Ketua KAKI Jatim Katakan Korupsi Sulit Diberantas Selama Masih Ada Koruptor

SURABAYA – Moh Hosen Ketua Komite Anti Korupsi Indonesia (KAKI) Dewan Pimpinan Wilayah Provinsi Jawa Timur mengatakan bahwa Korupsi tidak akan bisa diberantas selama masih ada Koruptor. Dalam artian apapun sistem program pemerintah untuk melakukan pencegahan dan pemberantasan Korupsi itu percuma kalau pelakunya masih berperan aktif.

Diketahui Korupsi adalah suatu tindakan yang melawan hukum, dilakukan dengan maksud untuk memperkaya diri sendiri atau orang lain, atau yang berakibat merugikan negara atau perekonomian negara. Tindakan ini melibatkan penyalahgunaan kekuasaan atau kepercayaan yang diberikan untuk mendapatkan keuntungan pribadi atau kepentingan lain yang tidak sah,” Kata Hosen KAKI, Rabu (23/04/2025).

“Istilah korupsi tidak asing lagi di telinga masyarakat Indonesia dibaca di media cetak, ditonton di televisi atau didengar di radio, istilah korupsi seakan tak lepas dari kehidupan kita – tentu bukan hal yang patut dibanggakan. Tapi apakah kita betul-betul paham pengertian korupsi dan pengertian antikorupsi. Karena bukan cuma menilap uang negara, ada hal-hal lain yang masuk dalam kategori korupsi,” papar Hosen KAKI.

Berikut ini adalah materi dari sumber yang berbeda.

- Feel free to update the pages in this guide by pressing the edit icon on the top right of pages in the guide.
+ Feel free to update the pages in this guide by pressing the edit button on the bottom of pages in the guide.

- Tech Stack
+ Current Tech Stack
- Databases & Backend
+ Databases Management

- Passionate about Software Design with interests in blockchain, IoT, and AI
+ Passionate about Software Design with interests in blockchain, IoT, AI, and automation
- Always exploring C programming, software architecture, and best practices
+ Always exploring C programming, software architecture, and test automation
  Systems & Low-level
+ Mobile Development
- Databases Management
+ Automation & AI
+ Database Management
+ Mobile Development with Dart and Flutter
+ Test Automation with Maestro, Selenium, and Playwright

Korupsi bisa juga dikatakan perbuatan yang mengesampingkan kepentingan umum demi kepentingan pribadi atau kelompok, termasuk tindakan yang menyalahi norma, tugas, dan kemakmuran umum, serta tindakan yang dirahasiakan, pengkhianatan, penipuan, dan ketidakjujuran.

Penyelewengan atau penyalahgunaan uang negara, perusahaan, organisasi, yayasan, dan sebagainya untuk keuntungan pribadi atau orang lain .Tindakan yang bertentangan dengan tugas resmi dan kebenaran, dengan maksud mendapatkan keuntungan yang tidak sah,” terangnya.

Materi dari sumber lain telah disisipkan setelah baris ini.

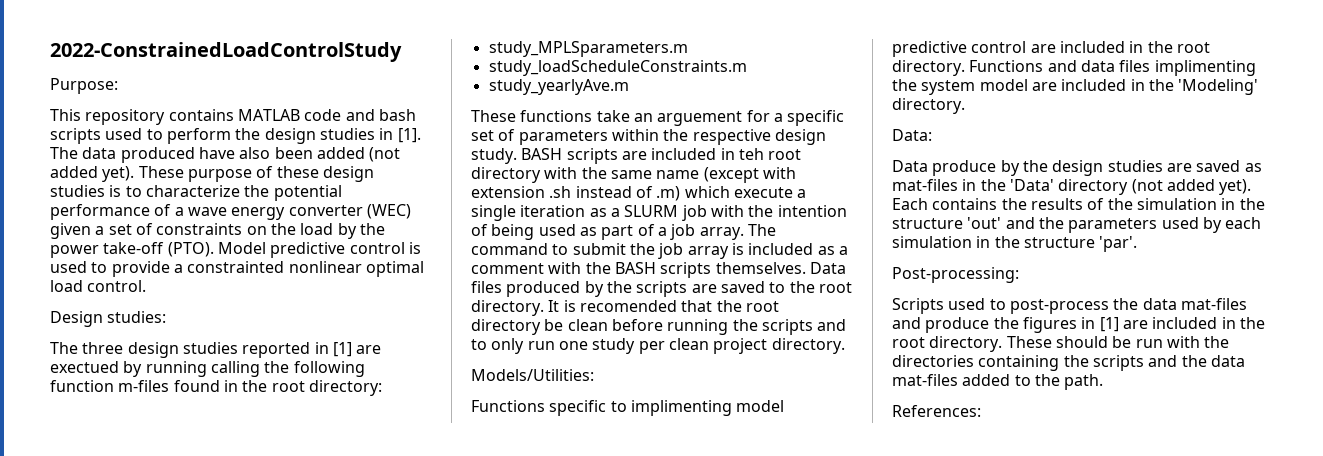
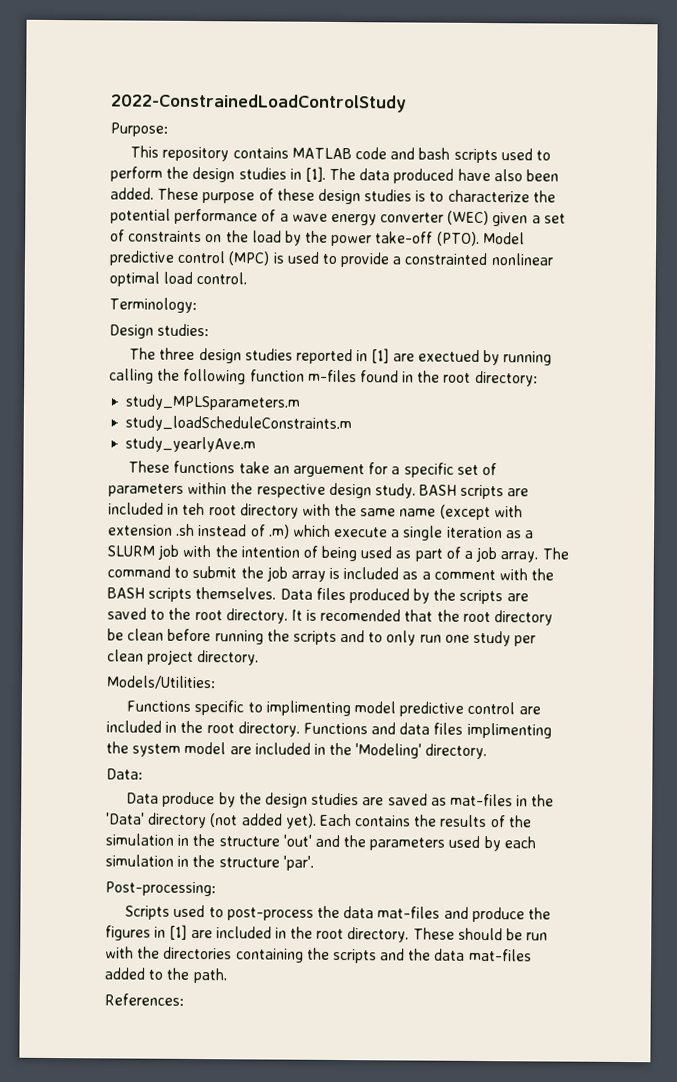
- The data produced have also been added (not added yet).
+ The data produced have also been added.
- Model predictive control is used to provide a constrainted nonlinear optimal load control.
+ Model predictive control (MPC) is used to provide a constrainted nonlinear optimal load control.
+ Terminology:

Sedangkan Koruptor adalah individu yang melakukan atau terlibat dalam praktik korupsi, yaitu penyelewengan atau penyalahgunaan kekuasaan, uang, atau sumber daya publik untuk keuntungan pribadi atau kelompok tertentu. Koruptor dapat berupa individu yang memiliki jabatan, atau orang biasa yang bekerja sama dengan orang yang berwenang dalam melakukan korupsi. 

“Hosen KAKI Jatim menegaskan, bahwa Koruptor sulit ditiadakan apalagi sudah terbentuk Undang-Undang Nomor 31 Tahun 1999 tentang Pemberantasan Tindak Pidana Korupsi, yang telah diubah dengan Undang-Undang Nomor 20 Tahun 2001. Undang-undang ini juga dilengkapi dengan Undang-Undang Nomor 30 Tahun 2002 tentang Komisi Pemberantasan Tindak Pidana Korupsi (KPK),” ujar Hosen KAKI.

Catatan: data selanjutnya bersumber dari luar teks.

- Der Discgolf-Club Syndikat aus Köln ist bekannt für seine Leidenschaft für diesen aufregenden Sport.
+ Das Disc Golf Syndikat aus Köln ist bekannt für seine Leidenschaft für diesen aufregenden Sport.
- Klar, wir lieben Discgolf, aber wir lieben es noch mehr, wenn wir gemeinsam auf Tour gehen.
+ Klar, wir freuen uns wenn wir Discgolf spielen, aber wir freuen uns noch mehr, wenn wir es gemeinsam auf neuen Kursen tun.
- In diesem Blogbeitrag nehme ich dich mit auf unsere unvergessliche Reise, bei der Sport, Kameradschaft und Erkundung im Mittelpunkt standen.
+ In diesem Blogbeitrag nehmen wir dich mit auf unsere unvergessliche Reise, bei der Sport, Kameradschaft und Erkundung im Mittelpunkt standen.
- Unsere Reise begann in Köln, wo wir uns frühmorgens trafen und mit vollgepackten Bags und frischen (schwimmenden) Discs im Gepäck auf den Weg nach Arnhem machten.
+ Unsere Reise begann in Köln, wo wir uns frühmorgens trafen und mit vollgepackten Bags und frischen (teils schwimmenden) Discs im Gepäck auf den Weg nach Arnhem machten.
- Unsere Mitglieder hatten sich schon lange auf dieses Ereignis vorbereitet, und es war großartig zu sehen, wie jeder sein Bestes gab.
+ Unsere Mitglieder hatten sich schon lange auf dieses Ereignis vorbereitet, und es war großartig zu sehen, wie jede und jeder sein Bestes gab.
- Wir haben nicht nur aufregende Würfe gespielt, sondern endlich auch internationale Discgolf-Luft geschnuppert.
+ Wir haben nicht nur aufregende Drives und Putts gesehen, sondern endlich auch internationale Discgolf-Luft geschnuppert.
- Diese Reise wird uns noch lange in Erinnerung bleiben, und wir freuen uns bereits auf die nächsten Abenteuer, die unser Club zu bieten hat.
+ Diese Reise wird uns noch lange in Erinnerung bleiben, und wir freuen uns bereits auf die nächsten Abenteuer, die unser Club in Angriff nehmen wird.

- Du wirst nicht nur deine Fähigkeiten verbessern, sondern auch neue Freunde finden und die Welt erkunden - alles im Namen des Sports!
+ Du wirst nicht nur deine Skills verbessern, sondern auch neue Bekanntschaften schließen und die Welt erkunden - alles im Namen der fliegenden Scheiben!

“Kendati demikian, Kalau tidak ada Korupsi maka Komisi Pemberantasan Korupsi (KPK) akan tutup karena tidak ada kerjaan, begitu juga dengan Kejaksaan tidak pidana khusus (Pidsus) maupun Korps Pemberantasan Tindak Pidana Korupsi (Kortas Tipikor Polri) hanya tinggal nama saja dan tidak berfungsi. Pasalnya kebanyakan Korupsi dilakukan Bukan hanya karena niat melainkan Kesempatan kerakusan ketamaan Keserakahan dan itu wajar sebagai manusia tidak ada yang sempurna.

Para Penegak Hukum tindak pidana Korupsi jangan terlalu benci dengan Para Koruptor, karena tanpa mereka tidak mungkin punya pekerjaan khusus dari pemerintah. Dalam artian meskipun penyalahgunaan keuangan dilarang tapi biasa saja dalam menyikapi penanganan tindak pidana Korupsi. Karena Koruptor yang ditangani bukan orang asing melainkan bangsa sendiri yang lagi khilaf dalam perbuatannya,” tandas Hosen KAKI.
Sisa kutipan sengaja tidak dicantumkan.